» Aim of the task: Print the whole listing below exactly as given, pictures excluded.

» Supplied entries:

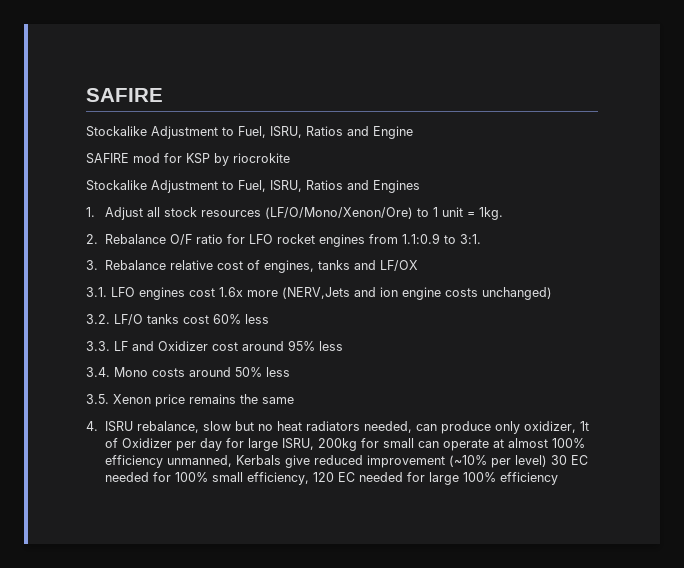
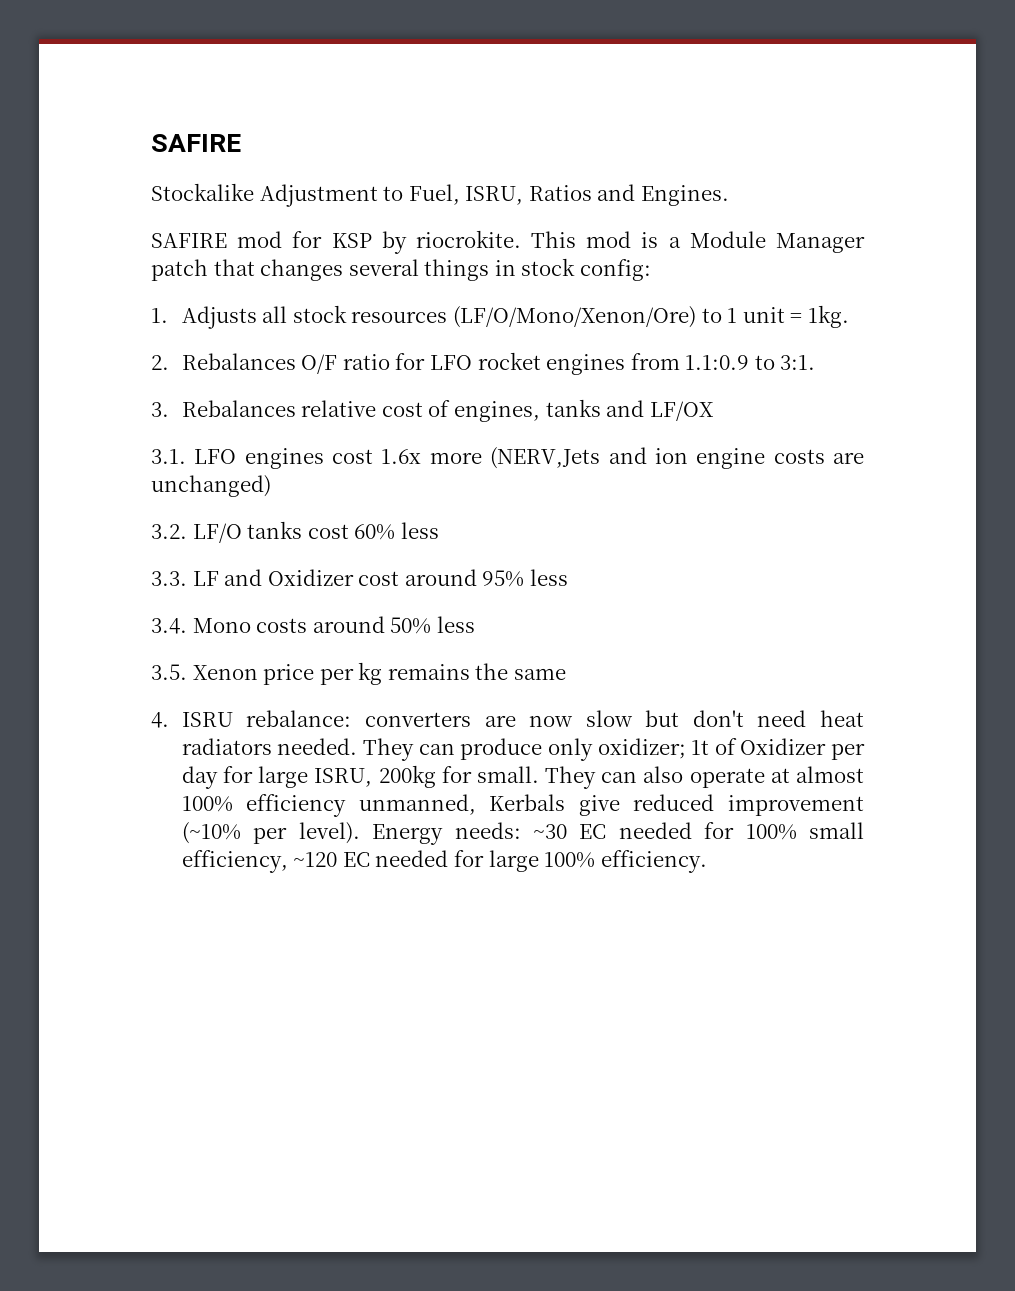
[373,126,413,139] Engine -> [640,185,729,206] Engines.
[233,153,290,163] [86,180,420,193] riocrokite // Stockalike Adjustment to Fuel, ISRU, Ratios and Engines -> [415,230,865,253] [151,258,651,281] riocrokite. This mod is a Module Manager patch that changes several things in stock config:
[104,207,143,220] Adjust -> [181,306,257,329] Adjusts
[104,234,166,244] Rebalance -> [181,353,296,370] Rebalances
[104,260,166,270] Rebalance -> [181,400,296,417] Rebalances
(478, 292) none -> [833,452,865,464] are
(185, 400) none -> [319,662,383,685] per kg
[136,421,412,433] rebalance, slow but no heat radiators needed, -> [246,710,865,727] [181,738,415,761] rebalance: converters are now slow but don't need heat radiators needed. They
[523,421,576,433] oxidizer, -> [597,738,686,759] oxidizer;
[382,438,439,448] small can -> [476,766,684,789] small. They can also
[514,455,567,467] level) 30 -> [298,822,567,845] level). Energy needs: ~30
[312,472,334,482] 120 -> [293,852,338,867] ~120
[499,472,558,485] efficiency -> [600,850,707,873] efficiency.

» Result of this task:
[373,126,413,139] Engine -> [640,185,729,206] Engines.
[233,153,290,163] [86,180,420,193] riocrokite // Stockalike Adjustment to Fuel, ISRU, Ratios and Engines -> [415,230,865,253] [151,258,651,281] riocrokite. This mod is a Module Manager patch that changes several things in stock config:
[104,207,143,220] Adjust -> [181,306,257,329] Adjusts
[104,234,166,244] Rebalance -> [181,353,296,370] Rebalances
[104,260,166,270] Rebalance -> [181,400,296,417] Rebalances
(478, 292) none -> [833,452,865,464] are
(185, 400) none -> [319,662,383,685] per kg
[136,421,412,433] rebalance, slow but no heat radiators needed, -> [246,710,865,727] [181,738,415,761] rebalance: converters are now slow but don't need heat radiators needed. They
[523,421,576,433] oxidizer, -> [597,738,686,759] oxidizer;
[382,438,439,448] small can -> [476,766,684,789] small. They can also
[514,455,567,467] level) 30 -> [298,822,567,845] level). Energy needs: ~30
[312,472,334,482] 120 -> [293,852,338,867] ~120
[499,472,558,485] efficiency -> [600,850,707,873] efficiency.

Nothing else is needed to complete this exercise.